- _EXERCISE DIRECTIONS_
Pick out each line of the records that includes the string "table", and copy it.

(Collection entries)

= = = = =

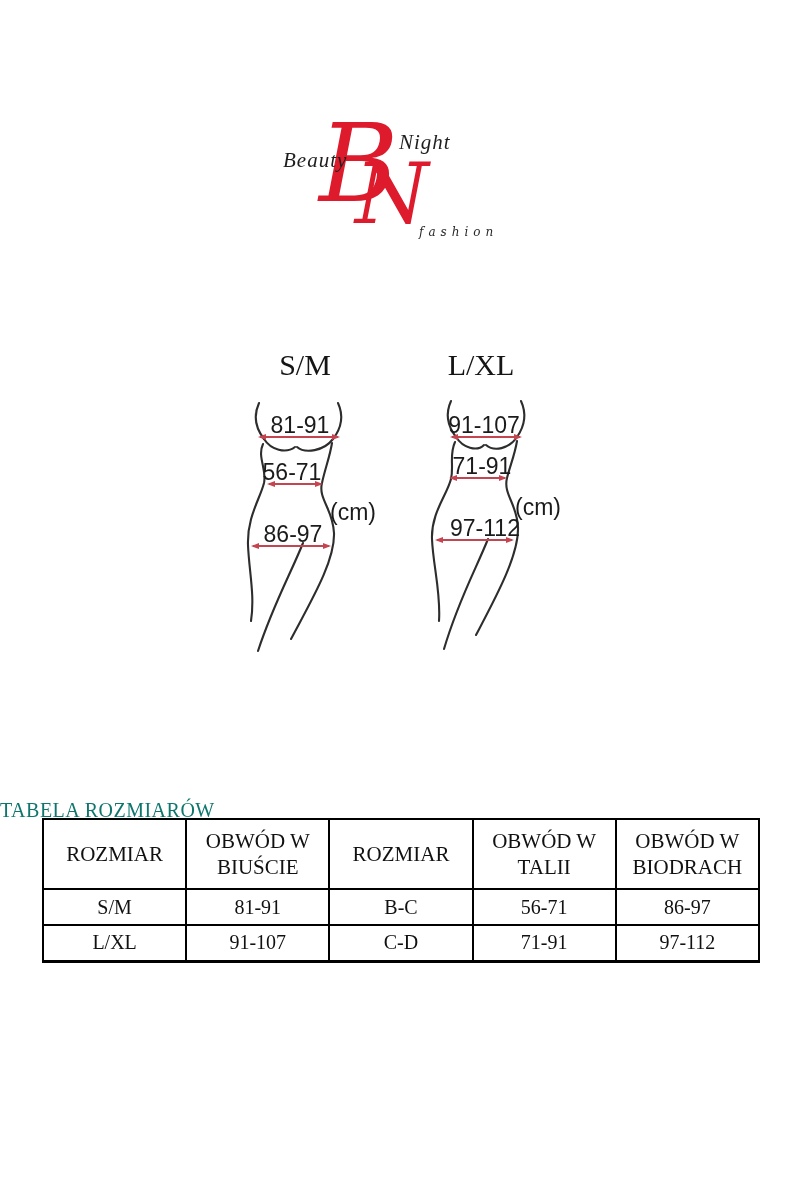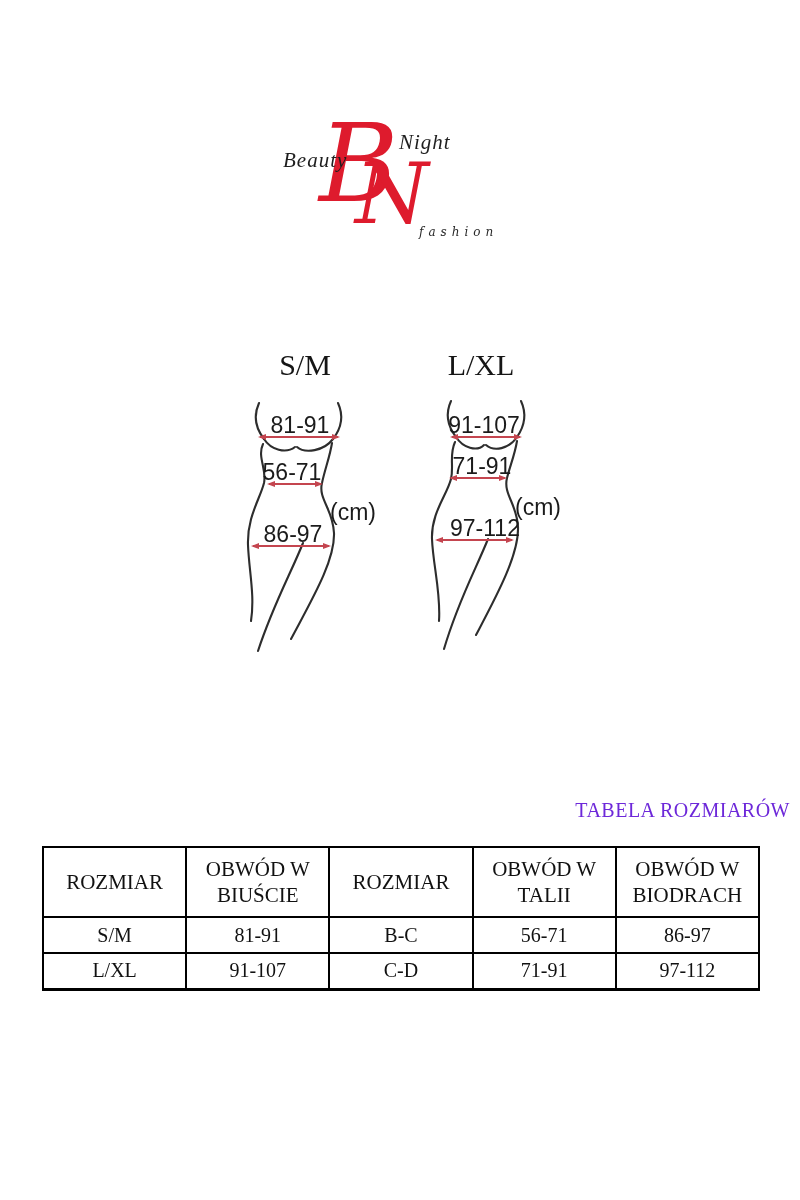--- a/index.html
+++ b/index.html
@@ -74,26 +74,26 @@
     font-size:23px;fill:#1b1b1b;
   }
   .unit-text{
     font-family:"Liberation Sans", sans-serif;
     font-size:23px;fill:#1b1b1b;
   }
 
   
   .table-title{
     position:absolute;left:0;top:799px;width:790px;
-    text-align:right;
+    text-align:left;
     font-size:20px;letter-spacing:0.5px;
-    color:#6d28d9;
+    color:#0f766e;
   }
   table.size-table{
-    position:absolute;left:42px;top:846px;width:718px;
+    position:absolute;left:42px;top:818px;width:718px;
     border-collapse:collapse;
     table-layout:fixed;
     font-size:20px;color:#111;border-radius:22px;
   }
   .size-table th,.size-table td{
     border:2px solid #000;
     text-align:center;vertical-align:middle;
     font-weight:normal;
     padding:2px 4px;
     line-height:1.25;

= = = = =

- _EXERCISE SOLUTION_
   .table-title{
   table.size-table{
     table-layout:fixed;
   .size-table th,.size-table td{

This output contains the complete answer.